## [WHAT THE EXERCISE ASKS]
Copy exactly, and only, the lines from the line containing "total quantity: 179 -> 178" through the last line of the records below, both included.

Modification records
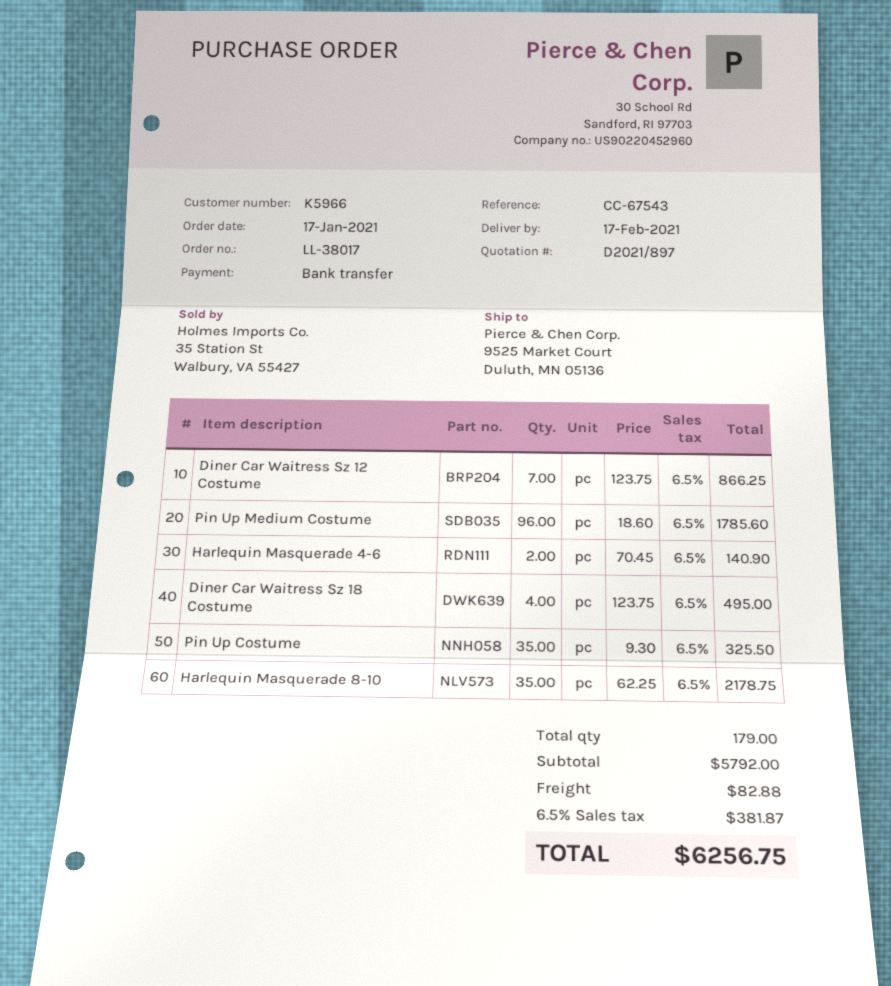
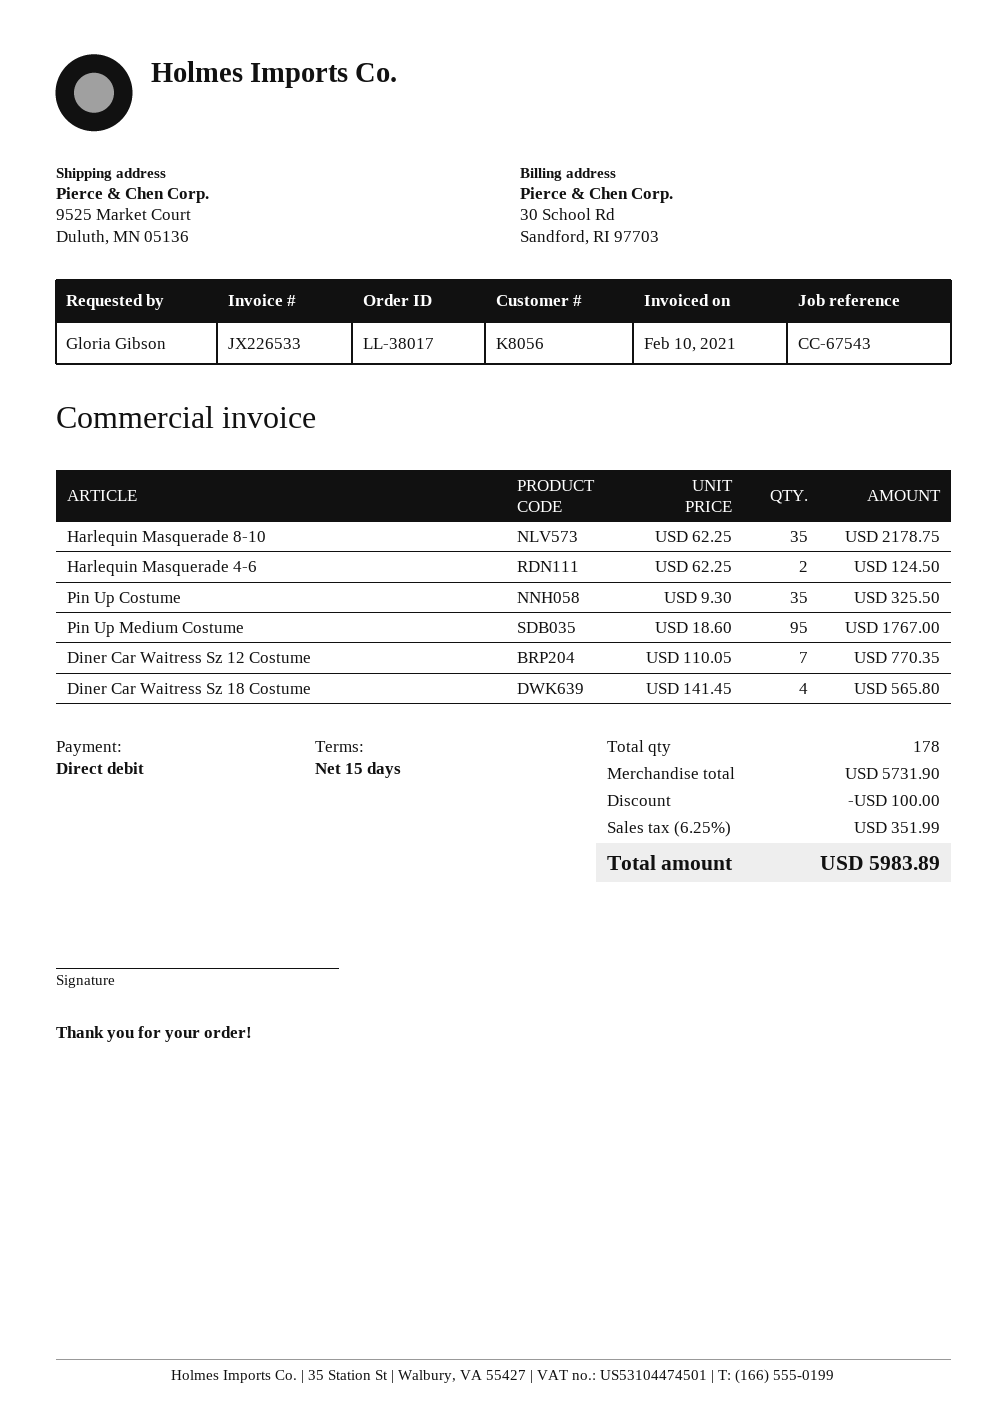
customer number: K5966 -> K8056
payment method: bank transfer -> direct debit
Diner Car Waitress Sz 12 Costume: 7 x 123.75 = 866.25 -> 7 x 110.05 = 770.35
Pin Up Medium Costume: 96 x 18.60 = 1785.60 -> 95 x 18.60 = 1767.00
Harlequin Masquerade 4-6: 2 x 70.45 = 140.90 -> 2 x 62.25 = 124.50
Diner Car Waitress Sz 18 Costume: 4 x 123.75 = 495.00 -> 4 x 141.45 = 565.80
total quantity: 179 -> 178
subtotal: 5792.00 -> 5731.90
discount: none -> 100.00
shipping: 82.88 -> none
tax: 6.5% = 381.87 -> 6.25% = 351.99
total: 6256.75 -> 5983.89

## [EXERCISE SOLUTION]
total quantity: 179 -> 178
subtotal: 5792.00 -> 5731.90
discount: none -> 100.00
shipping: 82.88 -> none
tax: 6.5% = 381.87 -> 6.25% = 351.99
total: 6256.75 -> 5983.89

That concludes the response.